- 228 grams Unsalted butter (2 sticks)
- 125 grams Powdered sugar
- 220 grams All-purpose flour
- 1/4 tsp Baking powder
- 30 grams Semolina
- 1 Egg yolk (large)
- 1 tbsp Lemon juice
- 1/2 tsp Lemon zest
- 1/4 tsp Salt
- 1/2 tsp Lemon extract
- 1 drop Yellow food color (optional)
- 30 grams Powdered sugar for coating
Prepare cookie dough
Lightly cream together butter and powdered sugar.
Add the egg yolk, lemon juice, zest, and food color if using - combine well.
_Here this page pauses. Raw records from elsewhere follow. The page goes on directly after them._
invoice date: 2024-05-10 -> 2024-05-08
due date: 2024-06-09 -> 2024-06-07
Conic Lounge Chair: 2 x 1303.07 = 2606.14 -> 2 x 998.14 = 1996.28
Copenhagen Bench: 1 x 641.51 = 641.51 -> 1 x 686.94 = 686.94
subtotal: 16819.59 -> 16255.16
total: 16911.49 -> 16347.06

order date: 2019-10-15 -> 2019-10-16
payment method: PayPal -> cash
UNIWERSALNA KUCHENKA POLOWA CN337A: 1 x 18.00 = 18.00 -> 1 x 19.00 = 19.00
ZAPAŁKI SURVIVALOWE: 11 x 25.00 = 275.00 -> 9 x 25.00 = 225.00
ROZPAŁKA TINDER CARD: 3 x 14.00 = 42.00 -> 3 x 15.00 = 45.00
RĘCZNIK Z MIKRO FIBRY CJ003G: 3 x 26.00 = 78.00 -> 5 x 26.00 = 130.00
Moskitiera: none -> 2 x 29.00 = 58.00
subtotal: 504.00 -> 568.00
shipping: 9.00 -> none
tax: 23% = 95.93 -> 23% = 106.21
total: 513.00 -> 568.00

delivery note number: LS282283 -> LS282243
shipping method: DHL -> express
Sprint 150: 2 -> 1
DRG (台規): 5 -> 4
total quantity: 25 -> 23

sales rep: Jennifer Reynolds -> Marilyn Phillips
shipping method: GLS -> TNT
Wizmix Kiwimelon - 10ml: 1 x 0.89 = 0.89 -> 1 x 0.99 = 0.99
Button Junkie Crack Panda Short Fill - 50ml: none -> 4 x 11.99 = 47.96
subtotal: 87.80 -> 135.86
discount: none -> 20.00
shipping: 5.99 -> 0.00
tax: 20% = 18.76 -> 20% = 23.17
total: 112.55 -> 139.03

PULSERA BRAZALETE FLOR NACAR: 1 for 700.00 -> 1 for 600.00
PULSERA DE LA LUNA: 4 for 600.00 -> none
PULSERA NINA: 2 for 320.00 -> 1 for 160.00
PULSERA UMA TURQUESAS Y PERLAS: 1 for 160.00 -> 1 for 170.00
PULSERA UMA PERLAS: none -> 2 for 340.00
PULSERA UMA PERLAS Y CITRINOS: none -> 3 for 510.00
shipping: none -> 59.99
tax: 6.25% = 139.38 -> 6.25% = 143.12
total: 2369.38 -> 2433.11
Gently fold in the flour mixture.
Lastly, add the lemon extract.
Gather into a ball, wrap in a plastic wrap.
Chill dough for 15 to 20 minutes until firm.
Make balls and coat cookies
Preheat the oven to 180 C / 360 F.
Roll small portions of chilled dough into balls with your hands.
Roll into powdered sugar.
Place on a cookie tray.
Bake in a preheated oven on the middle shelf.
Depending on the size of your cookies and the oven they take - 8 to 10 minutes.
Mine took 8 minutes - watch the sides - a slight color on the sides is all it needs.
Cool on a wire rack before you store them in a cookie jar.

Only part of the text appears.